L’esprit, c’est quand les mots ne sont pas creux. Quand ils le sont, il faut en
changer.
L’ « homme »
est un mot qui doit être changé ou bien rechargé de sens. Ce n’est pas un
travail linguistique, c’est une tâche pratique, concrète, qui peut se résumer
comme la tâche de transformer toute une culture, une société ou une
civilisation. Nous avons des significations nouvelles, comme celles de « fibre »,
de « nanoseconde », de « marché » ou de « réseau ».
Mais nous n’avons qu’un mot vieilli – « esprit » – pour dire ce dont
nos mots ne parlent pas, ou pas de manière compréhensible : comment notre
existence – celle de tous, de toutes les présences, humaines, vivantes,
cosmiques – existe au sens fort du terme, c’est-à-dire se fait, se forme,
s’ouvre à des rapports…
Nous avons
le sentiment et même la conscience que notre civilisation a d’elle-même effacé
l’esprit qui avait été le sien. On ne revient pas en arrière – ou bien on
paralyse l’existence.
L’esprit
aujourd’hui est déjà là, au moins de cette manière : existons, désirons et
inventons la force, les sens et les formes d’exister.
Inversement et réciproquement :
lorsque Marx parle d’esprit en pensant à la production par l’homme de la valeur
humaine, il sait de toute évidence que cette valeur n’est ni une pure idéal
flottant dans l’air, ni une simple réalité tangible comme un tissu ou un fusil.

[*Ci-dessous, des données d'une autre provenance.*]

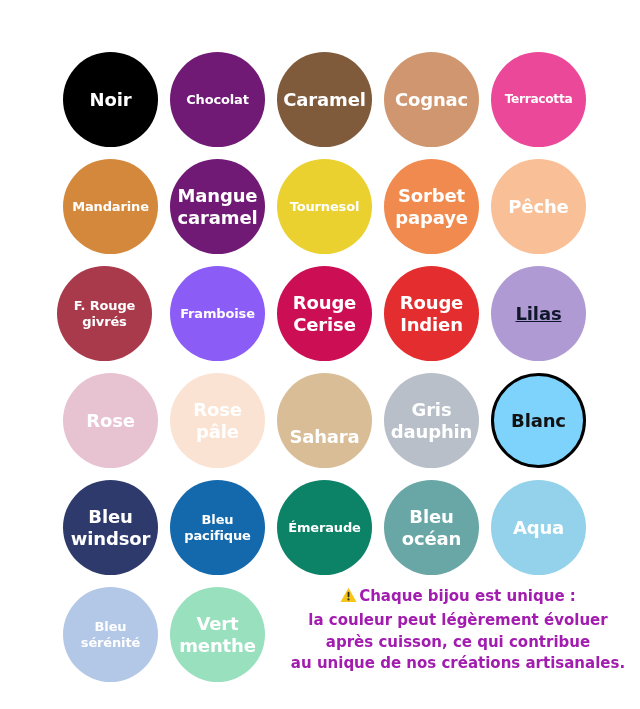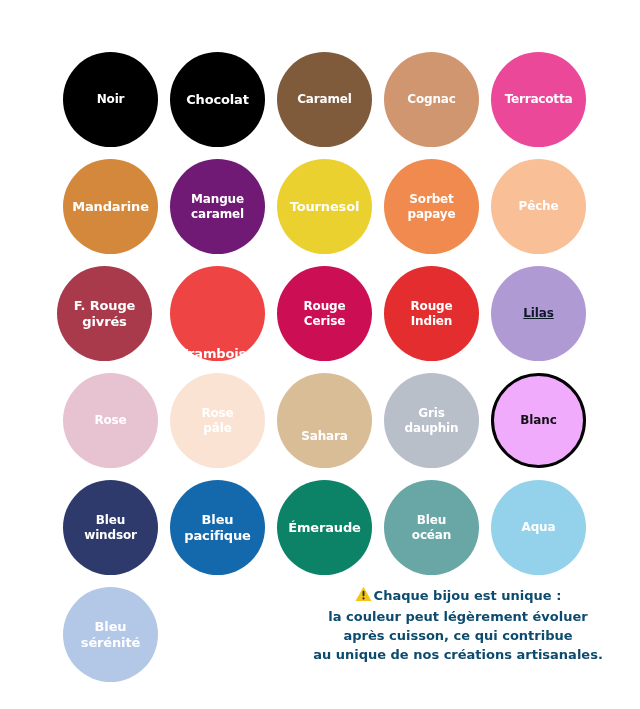--- a/index.html
+++ b/index.html
@@ -34,50 +34,50 @@
     border-radius: 50%;
     display: flex;
     align-items: center;
     justify-content: center;
     box-sizing: border-box;
     text-align: center;
   }
   .swatch-label {
     color: #ffffff;
     font-weight: bold;
-    font-size: 12px;
+    font-size: 18px;
     line-height: 1.18;
     letter-spacing: -0.15px;
     padding: 0 5px;
     white-space: pre-line;
     font-family: "DejaVu Sans", "Liberation Sans", sans-serif;
   }
   .swatch.outlined {
     border: 3px solid #000000;
-    background: #f0abfc;
+    background: #7dd3fc;
   }
   .swatch.outlined .swatch-label {
     color: #111111;
   }
   .swatch.small-label .swatch-label {
     font-size: 13px;
   }
   .swatch.tiny-label .swatch-label {
     font-size: 12.2px;
     letter-spacing: -0.3px;
   }
   #note-block {
     position: absolute;
     left: 282px;
     top: 586px;
     width: 352px;
     text-align: center;
-    color: #0c4a6e;
+    color: #a21caf;
     font-weight: bold;
-    font-size: 13px;
+    font-size: 15px;
     line-height: 1.45;
     font-family: "DejaVu Sans", "Liberation Sans", sans-serif;
   }
   #note-line-1 {
     display: block;
     white-space: nowrap;
   }
   .warn-icon {
     display: inline-block;
     vertical-align: -2px;
@@ -90,21 +90,21 @@
 </style>
 </head>
 <body>
 
 <div id="palette-page">
 
   <div class="grid" id="swatch-grid">
       <div class="swatch" style="left: 63px; top: 52px; width: 95px; height: 95px; background: rgb(0, 0, 0);">
         <span class="swatch-label" style="color: rgb(255, 255, 255);">Noir</span>
       </div>
-      <div class="swatch small-label" style="left: 170px; top: 52px; width: 95px; height: 95px; background: #000000;">
+      <div class="swatch small-label" style="left: 170px; top: 52px; width: 95px; height: 95px; background: #701a75;">
         <span class="swatch-label" style="color: rgb(255, 255, 255);">Chocolat</span>
       </div>
       <div class="swatch" style="left: 277px; top: 52px; width: 95px; height: 95px; background: rgb(127, 91, 60);">
         <span class="swatch-label" style="color: rgb(255, 255, 255);">Caramel</span>
       </div>
       <div class="swatch" style="left: 384px; top: 52px; width: 95px; height: 95px; background: rgb(207, 150, 112);">
         <span class="swatch-label" style="color: rgb(255, 255, 255);">Cognac</span>
       </div>
       <div class="swatch tiny-label" style="left: 491px; top: 52px; width: 95px; height: 95px; background: #ec4899;">
         <span class="swatch-label" style="color: rgb(255, 255, 255);">Terracotta</span>
@@ -123,21 +123,21 @@
         <span class="swatch-label" style="color: rgb(255, 255, 255);">Sorbet
 papaye</span>
       </div>
       <div class="swatch" style="left: 491px; top: 159px; width: 95px; height: 95px; background: rgb(249, 191, 151);">
         <span class="swatch-label" style="color: rgb(255, 255, 255);">Pêche</span>
       </div>
       <div class="swatch small-label" style="left: 57px; top: 266px; width: 95px; height: 95px; background: rgb(168, 58, 75);">
         <span class="swatch-label" style="color: rgb(255, 255, 255);">F. Rouge
 givrés</span>
       </div>
-      <div class="swatch small-label" style="left: 170px; top: 266px; width: 95px; height: 95px; background: #ef4444; align-items: flex-end;">
+      <div class="swatch small-label" style="left: 170px; top: 266px; width: 95px; height: 95px; background: #8b5cf6;">
         <span class="swatch-label" style="color: rgb(255, 255, 255);">Framboise</span>
       </div>
       <div class="swatch" style="left: 277px; top: 266px; width: 95px; height: 95px; background: rgb(204, 15, 85);">
         <span class="swatch-label" style="color: rgb(255, 255, 255);">Rouge
 Cerise</span>
       </div>
       <div class="swatch" style="left: 384px; top: 266px; width: 95px; height: 95px; background: rgb(228, 45, 47);">
         <span class="swatch-label" style="color: rgb(255, 255, 255);">Rouge
 Indien</span>
       </div>
@@ -175,20 +175,24 @@
       <div class="swatch" style="left: 384px; top: 480px; width: 95px; height: 95px; background: rgb(105, 167, 166);">
         <span class="swatch-label" style="color: rgb(255, 255, 255);">Bleu
 océan</span>
       </div>
       <div class="swatch" style="left: 491px; top: 480px; width: 95px; height: 95px; background: rgb(147, 210, 234);">
         <span class="swatch-label" style="color: rgb(255, 255, 255);">Aqua</span>
       </div>
       <div class="swatch small-label" style="left: 63px; top: 587px; width: 95px; height: 95px; background: rgb(179, 199, 230);">
         <span class="swatch-label" style="color: rgb(255, 255, 255);">Bleu
 sérénité</span>
+      </div>
+      <div class="swatch" style="left: 170px; top: 587px; width: 95px; height: 95px; background: rgb(152, 224, 190);">
+        <span class="swatch-label" style="color: rgb(255, 255, 255);">Vert
+menthe</span>
       </div>
     </div>
 
   <div id="note-block">
     <span class="note-line" id="note-line-1">
       <span class="warn-icon">
         <svg width="17" height="16" viewBox="0 0 20 18" aria-hidden="true">
           <path d="M10 0.6 L19.4 17.2 L0.6 17.2 Z" fill="#f5c518"></path>
           <rect x="8.9" y="5.2" width="2.2" height="6.3" rx="1.1" fill="#2b2b2b"></rect>
           <circle cx="10" cy="14.2" r="1.25" fill="#2b2b2b"></circle>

Il sait en fait que rien n’existe sous l’une ou l’autre de ces formes qui sont
toutes deux des idéalités de signification, des mots dont le sens ne fait sens
qu’en étant travaillé, élaboré, transformé dans un usage et dans un échange
pour lesquels il n’y a pas de monnaie, pas de convertibilité des valeurs, pas
d’équivalence générale. Et c’est cela qu’il peut nommer, fugitivement,
« esprit » : l’appropriation de ce qui n’est pas propriété de
quelque chose mais qui est un être-proprement, un proprement-exister.
La destruction de l’homme par l’homme a
toujours accompagné la production de l’humain. Non seulement par la guerre et
par le meurtre mais par l’exploitation, l’asservissement, la domination, la
trahison, le vol, et tout ce qu’on peut nommer « aliénation », qu’elle
mette en jeu les autres ou soi-même. L’aliénation est en somme corrélée à la
production de l’existence propre. Elle
l’est parce que ce « propre » n’est pas donné, n’est pas identifiable
ni en somme appropriable
Ce n’est pas
une mince affaire et elle occupe les hommes depuis qu’ils sont hommes. Mais une
civilisation qui est devenue la domination par l’appropriation de tous les
biens, d’une part, et qui d’autre part a construit l’idole d’un dominateur
universel qui réduirait l’homme à l’exécuteur de sa domination, cette
civilisation est en train de se défaire et de se déprendre d’elle-même. C’est
son esprit qui entre en convulsion.
Jean-Luc Nancy
"L'idole d'un dominateur universel" ? Pourriez-vous développer.